Records excerpted from a collection:
══════════════════════════════

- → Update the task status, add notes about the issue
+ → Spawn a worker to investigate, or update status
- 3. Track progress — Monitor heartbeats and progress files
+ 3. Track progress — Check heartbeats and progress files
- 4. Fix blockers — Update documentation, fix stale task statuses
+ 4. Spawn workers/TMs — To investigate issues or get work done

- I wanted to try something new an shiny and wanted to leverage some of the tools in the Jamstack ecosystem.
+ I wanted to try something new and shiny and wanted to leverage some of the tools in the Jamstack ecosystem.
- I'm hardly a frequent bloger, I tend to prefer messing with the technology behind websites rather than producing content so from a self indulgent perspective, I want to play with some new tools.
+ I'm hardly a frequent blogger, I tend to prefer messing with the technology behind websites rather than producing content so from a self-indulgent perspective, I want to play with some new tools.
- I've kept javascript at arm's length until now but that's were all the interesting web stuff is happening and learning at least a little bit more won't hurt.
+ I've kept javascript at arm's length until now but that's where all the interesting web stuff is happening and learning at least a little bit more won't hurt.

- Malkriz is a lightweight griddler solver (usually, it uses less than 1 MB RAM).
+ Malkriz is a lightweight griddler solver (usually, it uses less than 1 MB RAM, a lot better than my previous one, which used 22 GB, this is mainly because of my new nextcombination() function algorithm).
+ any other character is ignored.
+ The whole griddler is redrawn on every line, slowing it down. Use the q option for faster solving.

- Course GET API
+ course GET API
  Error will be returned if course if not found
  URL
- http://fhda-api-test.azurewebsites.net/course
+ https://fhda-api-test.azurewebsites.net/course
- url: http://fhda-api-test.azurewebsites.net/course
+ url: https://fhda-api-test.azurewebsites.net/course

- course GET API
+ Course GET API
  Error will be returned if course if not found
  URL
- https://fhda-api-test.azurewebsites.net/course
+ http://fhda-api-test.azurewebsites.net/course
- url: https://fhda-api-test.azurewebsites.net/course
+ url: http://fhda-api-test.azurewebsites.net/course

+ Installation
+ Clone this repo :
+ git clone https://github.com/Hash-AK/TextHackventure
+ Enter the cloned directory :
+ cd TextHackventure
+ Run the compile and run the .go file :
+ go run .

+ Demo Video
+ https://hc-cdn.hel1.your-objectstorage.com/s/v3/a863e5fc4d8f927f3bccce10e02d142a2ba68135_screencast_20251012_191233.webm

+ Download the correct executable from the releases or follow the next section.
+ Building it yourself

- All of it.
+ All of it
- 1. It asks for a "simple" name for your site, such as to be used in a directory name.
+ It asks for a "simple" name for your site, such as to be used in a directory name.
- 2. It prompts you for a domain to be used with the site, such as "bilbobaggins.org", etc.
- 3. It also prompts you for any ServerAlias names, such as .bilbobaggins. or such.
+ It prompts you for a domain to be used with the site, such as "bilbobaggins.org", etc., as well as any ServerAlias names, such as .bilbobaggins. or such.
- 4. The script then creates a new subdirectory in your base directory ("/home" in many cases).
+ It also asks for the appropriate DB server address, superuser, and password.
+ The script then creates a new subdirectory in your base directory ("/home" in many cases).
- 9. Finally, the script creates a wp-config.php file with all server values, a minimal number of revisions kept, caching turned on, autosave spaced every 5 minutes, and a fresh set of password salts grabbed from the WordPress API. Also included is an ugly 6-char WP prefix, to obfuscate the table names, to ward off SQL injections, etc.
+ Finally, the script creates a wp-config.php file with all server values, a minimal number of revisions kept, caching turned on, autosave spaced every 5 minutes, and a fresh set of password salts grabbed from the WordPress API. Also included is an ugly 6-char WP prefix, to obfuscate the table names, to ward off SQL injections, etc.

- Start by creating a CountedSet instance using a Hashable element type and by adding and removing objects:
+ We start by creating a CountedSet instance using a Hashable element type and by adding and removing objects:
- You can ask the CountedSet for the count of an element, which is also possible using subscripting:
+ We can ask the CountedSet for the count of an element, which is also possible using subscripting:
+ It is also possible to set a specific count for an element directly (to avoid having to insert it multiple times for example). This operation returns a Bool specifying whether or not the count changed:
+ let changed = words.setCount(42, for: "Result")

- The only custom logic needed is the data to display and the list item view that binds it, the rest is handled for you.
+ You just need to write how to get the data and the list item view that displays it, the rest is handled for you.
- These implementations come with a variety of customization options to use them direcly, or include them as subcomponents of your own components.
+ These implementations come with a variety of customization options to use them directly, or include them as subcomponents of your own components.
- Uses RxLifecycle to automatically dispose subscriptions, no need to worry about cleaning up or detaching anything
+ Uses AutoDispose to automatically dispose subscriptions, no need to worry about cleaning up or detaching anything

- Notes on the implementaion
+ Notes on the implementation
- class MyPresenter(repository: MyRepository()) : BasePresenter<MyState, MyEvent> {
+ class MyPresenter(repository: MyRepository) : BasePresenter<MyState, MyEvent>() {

══════════════════════════════

# [Action item]
Using the records above, set down exactly the lines from the one with "- 3. It also" through the one with "etc., as well", inclusive, and nothing more.

# [Exercise response]
- 3. It also prompts you for any ServerAlias names, such as .bilbobaggins. or such.
+ It prompts you for a domain to be used with the site, such as "bilbobaggins.org", etc., as well as any ServerAlias names, such as .bilbobaggins. or such.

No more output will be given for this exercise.